Nationale wettelijke mogelijkheden mijnerzijds tegen het plegen en laten
plegen van meineed zijn uitgeput. Formeel werd dat ook bevestigd door de
Nationale Ombudsman in zijn Openbaar Rapport, waarin ook hij bevestigde
dat de Officier van Justitie in strijd met art. 246 Sv heeft gehandeld
door de bevelen van het Gerechtshof ter verjaring op te leggen in plaats
van deze op te volgen.

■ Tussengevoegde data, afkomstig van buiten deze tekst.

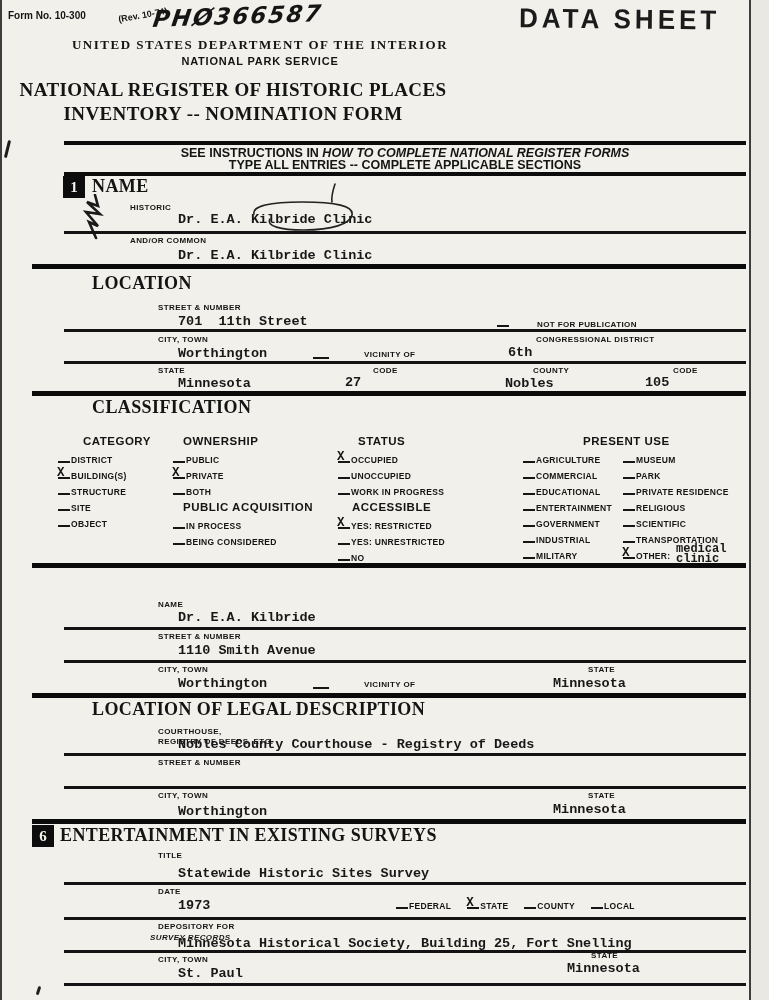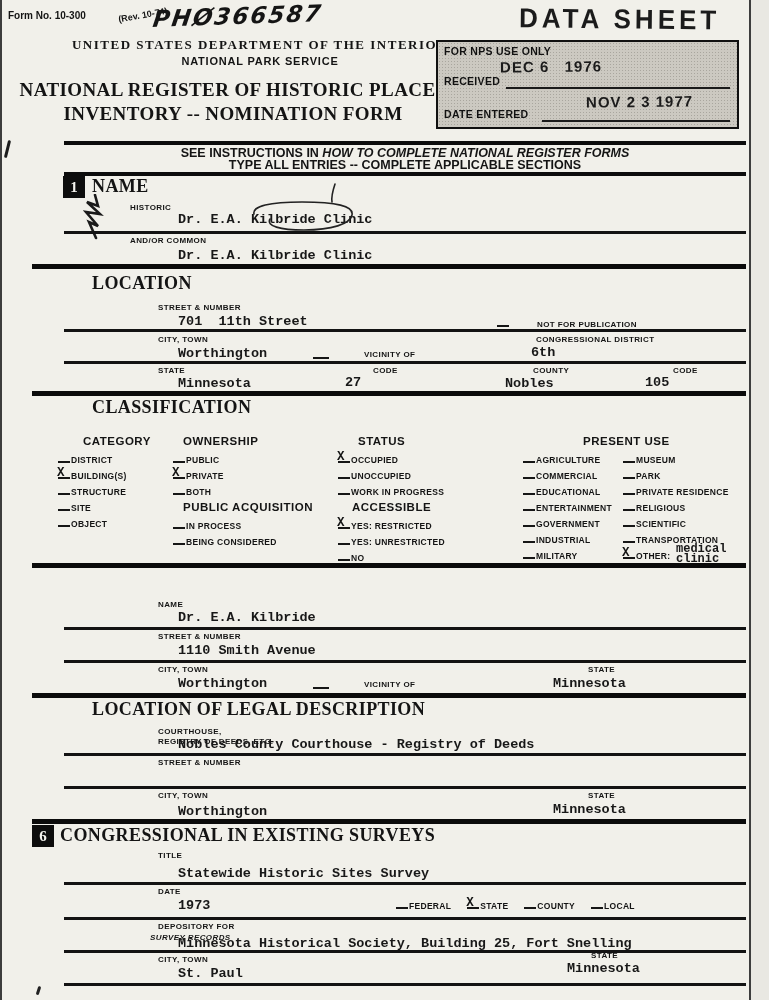--- a/index.html
+++ b/index.html
@@ -71,15 +71,6 @@
     <div class="bigtitle" style="margin-top:2px;">INVENTORY -- NOMINATION FORM</div>
   </div>
 
-  <div class="abs npsbox">
-    <span class="abs npslbl" style="left:6px;top:3px;">FOR NPS USE ONLY</span>
-    <span class="abs stamp datestamp" style="left:62px;top:16px;">DEC 6   1976</span>
-    <span class="abs npslbl" style="left:6px;top:33px;">RECEIVED</span>
-    <div class="npsline" style="left:68px;top:45px;width:224px;"></div>
-    <span class="abs stamp datestamp" style="left:148px;top:51px;">NOV 2 3 1977</span>
-    <span class="abs npslbl" style="left:6px;top:66px;">DATE ENTERED</span>
-    <div class="npsline" style="left:104px;top:78px;width:188px;"></div>
-  </div>
 
   <div class="abs" style="left:6px;top:140px;width:3px;height:18px;background:#1c1c1c;transform:rotate(14deg);border-radius:2px;"></div>
 

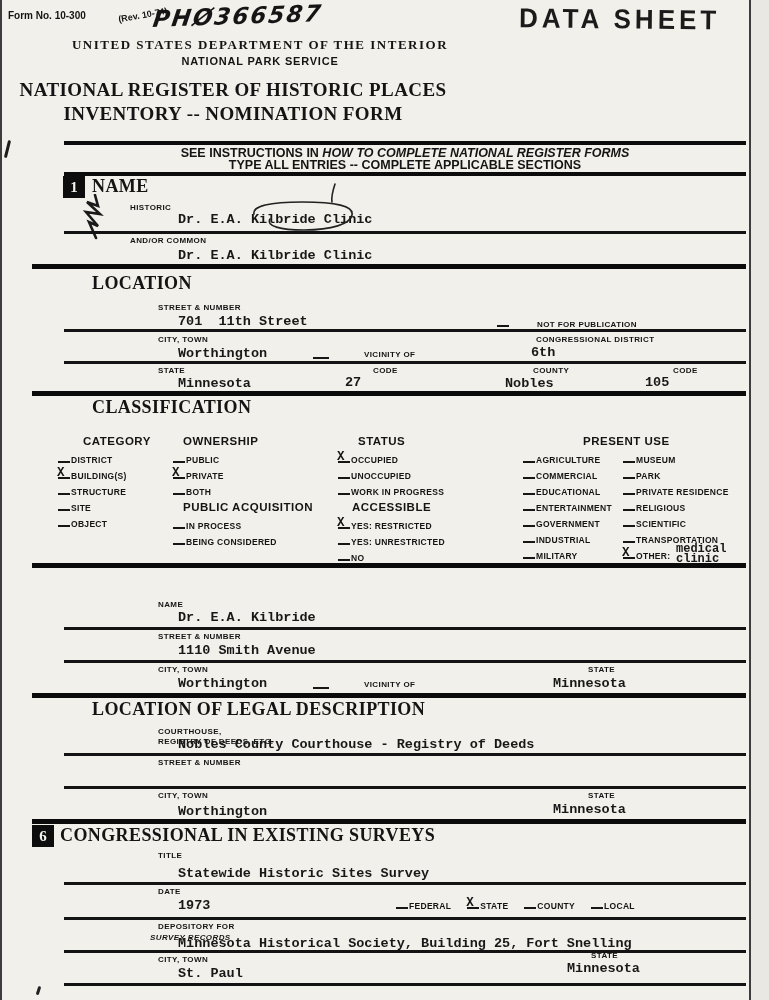--- a/index.html
+++ b/index.html
@@ -114,7 +114,7 @@
   <span class="abs dashline" style="left:313px;top:347px;"></span>
   <span class="abs lbl" style="left:336px;top:350px;">VICINITY OF</span>
   <span class="abs lbl" style="left:508px;top:335px;">CONGRESSIONAL DISTRICT</span>
-  <span class="abs typed" style="left:508px;top:345px;margin-left:23px;">6th</span>
+  <span class="abs typed" style="left:508px;top:345px;">6th</span>
   <div class="abs rule" style="top:361px;"></div>
 
   <span class="abs lbl" style="left:130px;top:366px;">STATE</span>

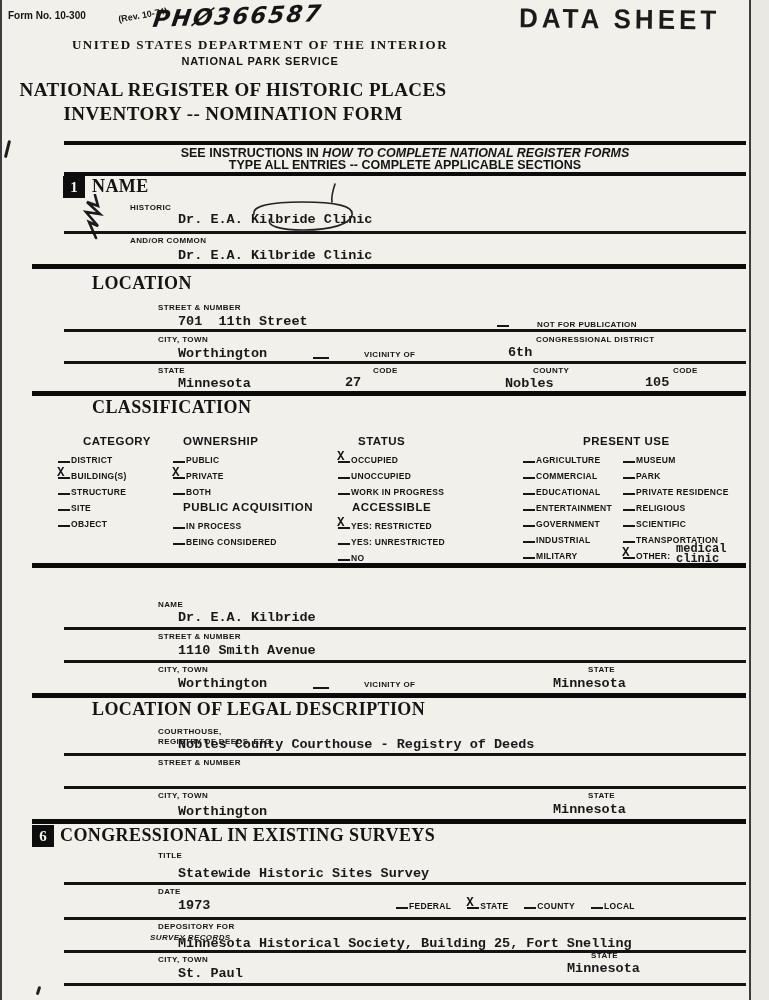--- a/index.html
+++ b/index.html
@@ -217,7 +217,7 @@
   <div class="abs bar" style="top:819px;"></div>
 
   <div class="abs numbox" style="left:32px;top:825px;">6</div>
-  <span class="abs sect" style="left:60px;top:825px;">CONGRESSIONAL IN EXISTING SURVEYS</span>
+  <span class="abs sect" style="left:60px;top:825px;">ENTERTAINMENT IN EXISTING SURVEYS</span>
   <span class="abs lbl" style="left:130px;top:851px;">TITLE</span>
   <span class="abs typed" style="left:178px;top:866px;">Statewide Historic Sites Survey</span>
   <div class="abs rule" style="top:882px;"></div>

Nu de Minister
van Justitie de Voorzitter van het College van Procureurs-generaal en de
Nationale Ombudsman onder mijn juridische dwang op 23 en 13 november 2003
werden genoodzaakt een volledige bekentenis af te leggen van het feit dat
het OM als Wetshandhaver ex art. 4 Ro formeel de stelling heeft betrokken,
dat het veelvuldig plegen van meineed ter aanranding van een behoorlijke
procesgang ondanks art. 207 lid 1 en 2 Sr niet strafrechtelijk diende te
worden vervolgd, en daartoe zelfs drie bevelen van het Gerechthof ex. Art.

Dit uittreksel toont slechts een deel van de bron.